How do you even say goodbye? How do you tell your best friend, lover, husband, soul mate to stay safe and to come home soon? How do you not go crazy?
I said goodbye by telling my husband goodbye, that I love him, and to stay safe. I hugged his neck with tears stinging my eyes, and smiled the last time I looked into his eyes. I want him to close his eyes and remember me as strong.
I watched as my husband walk away, looking at his woodland marpat assault pack get farther away from me as tears made their way down my cheeks, trying to be strong. I stood there silently and alone as the the flag was lowered sharply at 6pm while my husband loaded the bus that every Marine spouse has a love-hate relationship with.
And I walked away knowing the next time I spoke to my husband he would be on another continent, an ocean separating us. I drove away before his bus did, because I did not want to watch him leave. Watching those buses pull away would have killed me.

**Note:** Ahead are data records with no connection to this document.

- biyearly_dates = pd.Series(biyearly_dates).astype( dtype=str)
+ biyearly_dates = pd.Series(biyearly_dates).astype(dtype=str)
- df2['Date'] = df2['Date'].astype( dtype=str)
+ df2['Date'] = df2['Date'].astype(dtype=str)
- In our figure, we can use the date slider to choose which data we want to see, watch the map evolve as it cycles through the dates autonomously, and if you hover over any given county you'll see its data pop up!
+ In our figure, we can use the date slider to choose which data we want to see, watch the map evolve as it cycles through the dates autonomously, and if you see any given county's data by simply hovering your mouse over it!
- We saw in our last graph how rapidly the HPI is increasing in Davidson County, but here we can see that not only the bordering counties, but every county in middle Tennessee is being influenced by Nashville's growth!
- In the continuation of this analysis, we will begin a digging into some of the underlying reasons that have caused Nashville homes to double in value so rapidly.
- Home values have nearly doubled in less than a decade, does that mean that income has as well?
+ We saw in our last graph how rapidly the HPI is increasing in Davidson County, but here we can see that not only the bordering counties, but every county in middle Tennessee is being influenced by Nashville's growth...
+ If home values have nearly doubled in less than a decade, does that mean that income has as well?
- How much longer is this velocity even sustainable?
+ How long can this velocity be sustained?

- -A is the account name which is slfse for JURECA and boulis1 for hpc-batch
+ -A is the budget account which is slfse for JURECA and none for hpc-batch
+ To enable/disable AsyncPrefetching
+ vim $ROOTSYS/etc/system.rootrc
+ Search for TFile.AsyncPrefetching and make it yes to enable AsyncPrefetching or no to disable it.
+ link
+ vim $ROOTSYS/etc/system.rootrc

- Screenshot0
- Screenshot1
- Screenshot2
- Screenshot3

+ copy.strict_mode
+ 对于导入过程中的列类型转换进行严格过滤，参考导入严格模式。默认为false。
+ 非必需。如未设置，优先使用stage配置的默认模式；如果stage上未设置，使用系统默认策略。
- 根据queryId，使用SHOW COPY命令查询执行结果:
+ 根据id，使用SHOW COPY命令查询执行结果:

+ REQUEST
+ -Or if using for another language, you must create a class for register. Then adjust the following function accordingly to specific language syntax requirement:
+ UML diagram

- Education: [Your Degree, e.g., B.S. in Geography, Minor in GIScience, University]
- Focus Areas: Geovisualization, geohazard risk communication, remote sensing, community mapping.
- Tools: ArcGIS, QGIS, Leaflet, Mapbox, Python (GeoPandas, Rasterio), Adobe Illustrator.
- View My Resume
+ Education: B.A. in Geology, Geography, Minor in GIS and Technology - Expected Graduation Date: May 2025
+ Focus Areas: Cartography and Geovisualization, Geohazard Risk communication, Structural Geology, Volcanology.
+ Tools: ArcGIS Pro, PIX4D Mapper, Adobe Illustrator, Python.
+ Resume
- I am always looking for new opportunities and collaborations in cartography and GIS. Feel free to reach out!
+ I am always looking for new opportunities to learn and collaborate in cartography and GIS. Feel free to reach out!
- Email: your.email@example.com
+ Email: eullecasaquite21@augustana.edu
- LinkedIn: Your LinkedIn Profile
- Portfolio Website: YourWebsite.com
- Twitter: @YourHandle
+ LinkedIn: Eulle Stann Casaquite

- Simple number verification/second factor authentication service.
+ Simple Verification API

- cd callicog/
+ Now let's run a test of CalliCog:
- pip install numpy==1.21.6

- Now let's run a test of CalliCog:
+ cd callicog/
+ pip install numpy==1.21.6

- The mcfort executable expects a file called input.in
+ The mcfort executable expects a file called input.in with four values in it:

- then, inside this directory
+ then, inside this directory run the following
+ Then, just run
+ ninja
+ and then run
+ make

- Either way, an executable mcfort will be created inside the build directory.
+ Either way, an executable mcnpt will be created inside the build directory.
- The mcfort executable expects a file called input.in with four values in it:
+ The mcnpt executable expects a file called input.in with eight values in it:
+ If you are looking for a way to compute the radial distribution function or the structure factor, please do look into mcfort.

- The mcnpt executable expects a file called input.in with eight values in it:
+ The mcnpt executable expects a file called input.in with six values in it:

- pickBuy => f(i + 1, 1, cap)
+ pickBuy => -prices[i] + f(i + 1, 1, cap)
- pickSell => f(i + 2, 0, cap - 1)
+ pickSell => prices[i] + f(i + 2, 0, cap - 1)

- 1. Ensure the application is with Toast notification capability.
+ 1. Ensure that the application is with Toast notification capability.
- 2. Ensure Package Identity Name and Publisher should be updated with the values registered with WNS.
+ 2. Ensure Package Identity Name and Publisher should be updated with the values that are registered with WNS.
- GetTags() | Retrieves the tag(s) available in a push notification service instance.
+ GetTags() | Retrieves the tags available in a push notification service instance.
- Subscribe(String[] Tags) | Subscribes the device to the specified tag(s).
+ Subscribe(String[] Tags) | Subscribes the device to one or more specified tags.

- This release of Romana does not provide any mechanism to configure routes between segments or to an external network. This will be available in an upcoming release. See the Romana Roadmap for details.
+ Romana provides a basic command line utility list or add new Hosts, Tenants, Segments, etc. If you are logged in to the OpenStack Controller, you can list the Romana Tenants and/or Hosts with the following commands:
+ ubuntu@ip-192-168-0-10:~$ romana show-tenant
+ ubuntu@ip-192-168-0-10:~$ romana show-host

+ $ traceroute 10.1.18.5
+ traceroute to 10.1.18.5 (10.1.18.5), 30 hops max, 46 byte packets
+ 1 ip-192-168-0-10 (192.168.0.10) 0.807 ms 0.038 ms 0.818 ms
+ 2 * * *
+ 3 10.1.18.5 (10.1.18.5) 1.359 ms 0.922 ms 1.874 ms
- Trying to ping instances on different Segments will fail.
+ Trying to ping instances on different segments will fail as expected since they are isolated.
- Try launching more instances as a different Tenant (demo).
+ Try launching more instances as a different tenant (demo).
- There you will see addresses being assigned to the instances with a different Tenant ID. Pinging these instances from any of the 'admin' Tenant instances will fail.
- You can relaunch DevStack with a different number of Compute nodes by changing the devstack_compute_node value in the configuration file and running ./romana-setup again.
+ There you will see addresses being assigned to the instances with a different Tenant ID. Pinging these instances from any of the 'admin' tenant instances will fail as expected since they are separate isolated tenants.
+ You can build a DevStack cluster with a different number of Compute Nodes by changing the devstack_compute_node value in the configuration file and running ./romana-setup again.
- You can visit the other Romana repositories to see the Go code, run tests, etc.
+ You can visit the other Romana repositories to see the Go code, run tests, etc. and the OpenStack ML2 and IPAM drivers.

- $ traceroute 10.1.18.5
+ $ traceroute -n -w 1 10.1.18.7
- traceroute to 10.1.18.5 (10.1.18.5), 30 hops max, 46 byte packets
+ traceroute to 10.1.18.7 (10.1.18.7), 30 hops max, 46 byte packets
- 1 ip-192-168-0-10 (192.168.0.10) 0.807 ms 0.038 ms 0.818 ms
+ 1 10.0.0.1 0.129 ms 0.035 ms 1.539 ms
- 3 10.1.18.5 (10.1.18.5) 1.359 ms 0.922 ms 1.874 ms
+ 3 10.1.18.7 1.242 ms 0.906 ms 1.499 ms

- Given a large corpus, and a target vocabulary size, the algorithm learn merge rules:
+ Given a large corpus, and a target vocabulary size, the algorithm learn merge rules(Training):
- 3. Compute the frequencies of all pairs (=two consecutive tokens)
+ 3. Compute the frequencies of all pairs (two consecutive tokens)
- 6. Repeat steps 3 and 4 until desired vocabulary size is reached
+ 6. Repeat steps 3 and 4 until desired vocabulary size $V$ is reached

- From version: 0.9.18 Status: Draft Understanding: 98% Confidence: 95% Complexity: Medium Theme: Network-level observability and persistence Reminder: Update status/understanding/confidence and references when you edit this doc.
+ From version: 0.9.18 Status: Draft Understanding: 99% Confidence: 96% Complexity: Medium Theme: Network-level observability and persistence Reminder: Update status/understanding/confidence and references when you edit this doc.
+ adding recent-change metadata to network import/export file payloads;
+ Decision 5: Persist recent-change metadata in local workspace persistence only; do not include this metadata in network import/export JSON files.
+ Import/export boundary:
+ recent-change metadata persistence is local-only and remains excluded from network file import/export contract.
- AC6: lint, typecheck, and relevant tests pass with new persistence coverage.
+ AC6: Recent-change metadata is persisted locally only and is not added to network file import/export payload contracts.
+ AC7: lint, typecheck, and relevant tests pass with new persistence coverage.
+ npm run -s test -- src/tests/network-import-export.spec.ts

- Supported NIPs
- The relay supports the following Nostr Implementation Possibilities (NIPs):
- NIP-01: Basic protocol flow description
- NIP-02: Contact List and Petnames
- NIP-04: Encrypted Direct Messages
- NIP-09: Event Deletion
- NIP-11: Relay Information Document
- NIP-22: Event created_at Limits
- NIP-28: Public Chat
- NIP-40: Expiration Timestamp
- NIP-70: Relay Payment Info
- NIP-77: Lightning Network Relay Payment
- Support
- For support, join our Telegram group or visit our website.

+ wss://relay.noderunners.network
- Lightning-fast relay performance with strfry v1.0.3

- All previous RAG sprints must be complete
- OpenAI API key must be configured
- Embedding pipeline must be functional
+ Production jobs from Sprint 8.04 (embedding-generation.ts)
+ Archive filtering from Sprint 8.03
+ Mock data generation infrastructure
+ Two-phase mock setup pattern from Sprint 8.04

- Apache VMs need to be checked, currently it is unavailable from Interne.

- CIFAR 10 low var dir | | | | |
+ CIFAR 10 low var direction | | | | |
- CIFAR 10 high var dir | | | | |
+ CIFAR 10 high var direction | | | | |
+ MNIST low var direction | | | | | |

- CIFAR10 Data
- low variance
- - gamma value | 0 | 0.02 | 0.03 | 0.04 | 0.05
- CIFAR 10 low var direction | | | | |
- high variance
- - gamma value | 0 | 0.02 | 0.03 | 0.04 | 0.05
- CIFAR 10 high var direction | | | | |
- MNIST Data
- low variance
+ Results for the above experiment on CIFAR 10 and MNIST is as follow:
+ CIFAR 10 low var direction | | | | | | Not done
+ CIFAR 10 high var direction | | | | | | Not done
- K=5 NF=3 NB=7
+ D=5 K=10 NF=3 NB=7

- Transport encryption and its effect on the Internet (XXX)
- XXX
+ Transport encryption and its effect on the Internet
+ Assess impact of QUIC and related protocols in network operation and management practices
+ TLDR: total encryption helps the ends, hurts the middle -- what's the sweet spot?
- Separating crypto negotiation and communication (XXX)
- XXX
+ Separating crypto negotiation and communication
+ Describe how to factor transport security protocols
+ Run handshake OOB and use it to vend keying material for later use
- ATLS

I wondered if his heart broke the way mine did to know we wouldn't see each other for months? That we wouldn't be together as a family again for a long time? I wondered if although he stayed strong, if he was fighting tears the way I was. I wondered if that would be the last time I saw my husband. I have faith that it won't be, that God will keep my husband protected, but it will still be a thought at the back of my mind.
I will mourn today for the next year until I can kiss my husband again. But while my heart is heavy, it is swollen with pride as I know my husband is serving his country in a way I cannot imagine- even as a service member. I have never been so sad and so proud at the same time. I have never been so lonely and so in love at the same time.
Today is day 1. Today is 1 day closer to my husband coming home. And I will continue that count down until a banner hangs on a fence and my husband steps off of a white bus. I will count the days until he is home and we are a family again.